Em 1940, com o novo Código Penal, que houve a obrigatoriedade legal de criar espaços exclusivamente para receber as mulheres que cometessem atos da qual fosse necessário subtrair-lhe o direito à liberdade. Assim, no Art. 29, §2º, do Código Penal de 1940, determinou-se que “As mulheres cumprem pena em estabelecimento especial, ou, à falta, em secção adequada de penitenciária ou prisão comum, ficando sujeitas a trabalho interno”.

Em detrimento do novo Código Penal (de 1940) apenas duas penitenciárias femininas foram criadas. Dentre elas, uma das primeiras unidades prisionais destinada às mulheres foi um ambiente construído com função de residência, vindo, no ano de 1942, se tornar o “Presídio de mulheres”, que era supervisionado por freiras.

Nos dias atuais, as unidades prisionais femininas, em sua maioria, a estrutura dos ambientes é idêntica aos presídios masculinos, não havendo adaptação, principalmente, para presas gestantes, que é o objeto foco desta pesquisa.

No Brasil há cerca de 1420 presídios e apenas 7% deles são femininos, ou seja, apenas 103 penitenciárias.
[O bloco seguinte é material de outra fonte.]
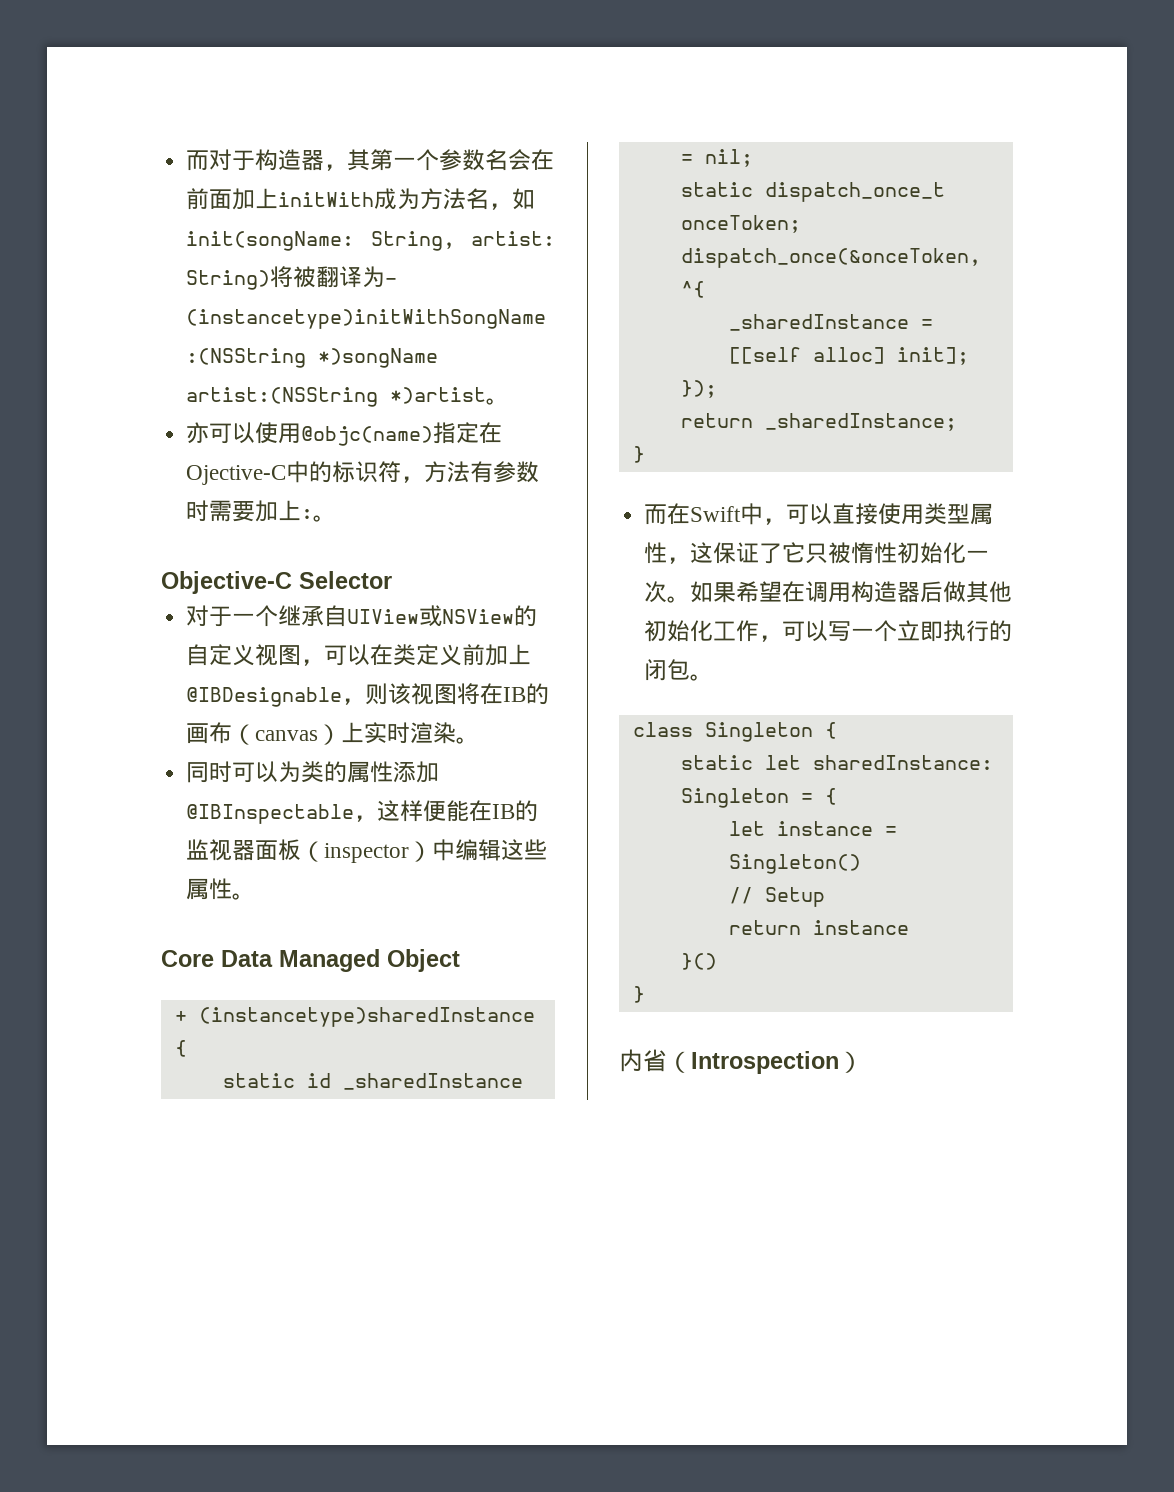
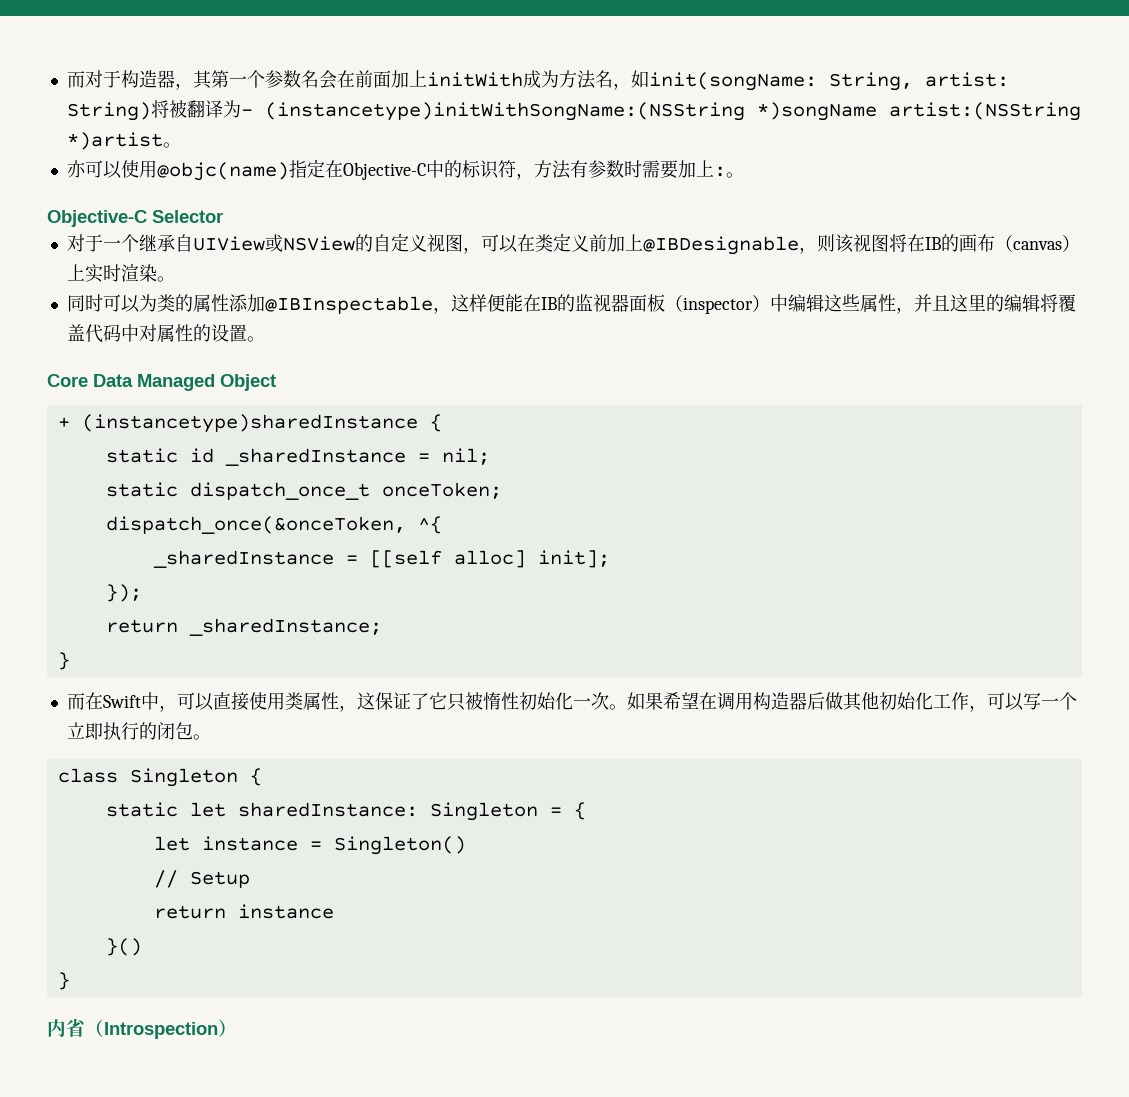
[186,465,287,485] Ojective-C -> [342,162,426,180] Objective-C
(233, 889) none -> [895,294,1076,314] [66,324,247,343] ，并且这里的编辑将覆盖代码中对属性的设置
[947,503,971,524] 型 -> (303, 701) none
Destas unidades, somente 48 possuem adequação para mulheres privadas de liberdade em situação gestacional, sendo 35 específicas e 13 em unidades mistas.


3. PRINCÍPIO DA DIGNIDADE DA PESSOA HUMANA E O SISTEMA CARCERÁRIO NO BRASIL

A dignidade da pessoa é um princípio basilar do Estado Democrático de Direito, que tem o ser humano como centro e fim do direito. Isso possui força legal nas letras do art. 1º, inciso III da Constituição Federal de 1988.

Nesse sentido, esclarece Sarlet (2007, p. 62) apud Silva:

Temos por dignidade da pessoa humana a qualidade intrínseca e distintiva reconhecida em cada ser humano que o faz merecedor do mesmo respeito por e consideração por parte do Estado e da comunidade, implicando, neste sentido, um complexo de direitos e deveres fundamentais que assegurem a pessoa tanto contra todo e qualquer ato de cunho degradante e desumano, como venham a lhe garantir as condições existenciais mínimas para uma vida saudável, além de propiciar e promover sua participação ativa e corresponsável nos destinos da própria existência e da vida em comunhão com os demais seres humanos.

Apesar de não haver um conceito preciso sobre o que vem a ser dignidade da pessoa humana, o autor afirma que há um complexo de direitos e deveres que assegurem a pessoa contra todo e qualquer ato degradante e desumano, devendo-lhe ser prestado pelo Estado as condições mínimas de existência.

Dessa forma, conforme estabelece o art. 1º da Declaração Universal dos Direitos Humanos, “todos os seres humanos nascem livres e iguais em dignidade e em direitos. Dotados de razão e de consciência, devem agir uns para com os outros em espírito de fraternidade”. Não se pode, então, por questões sociais, raciais, biológicas ou intelectuais, reduzir a importância de qualquer individuo.

Depreende-se, portanto, que a dignidade da pessoa humana é um direito absoluto, não podendo haver distinção entre o homem, tampouco a perda deste direito. Isso impede que o homem seja coisificado, sendo-lhe resguardo direitos fundamentais contra ações ofensivas à dignidade, em que o Estado é obrigado a proteger e promover dignidade a todos.

Indo de encontro ao Direito Processual Penal, Nucci (2013, p. 90) preleciona:

A regulação dos conflitos sociais, por mais graves e incômodos, depende do respeito aos vários direitos e garantias essenciais á formação do cenário ideal para a punição equilibrada e consentânea com os pressupostos do Estado Democrático de Direito, valorizando-se, acima de tudo, a dignidade humana.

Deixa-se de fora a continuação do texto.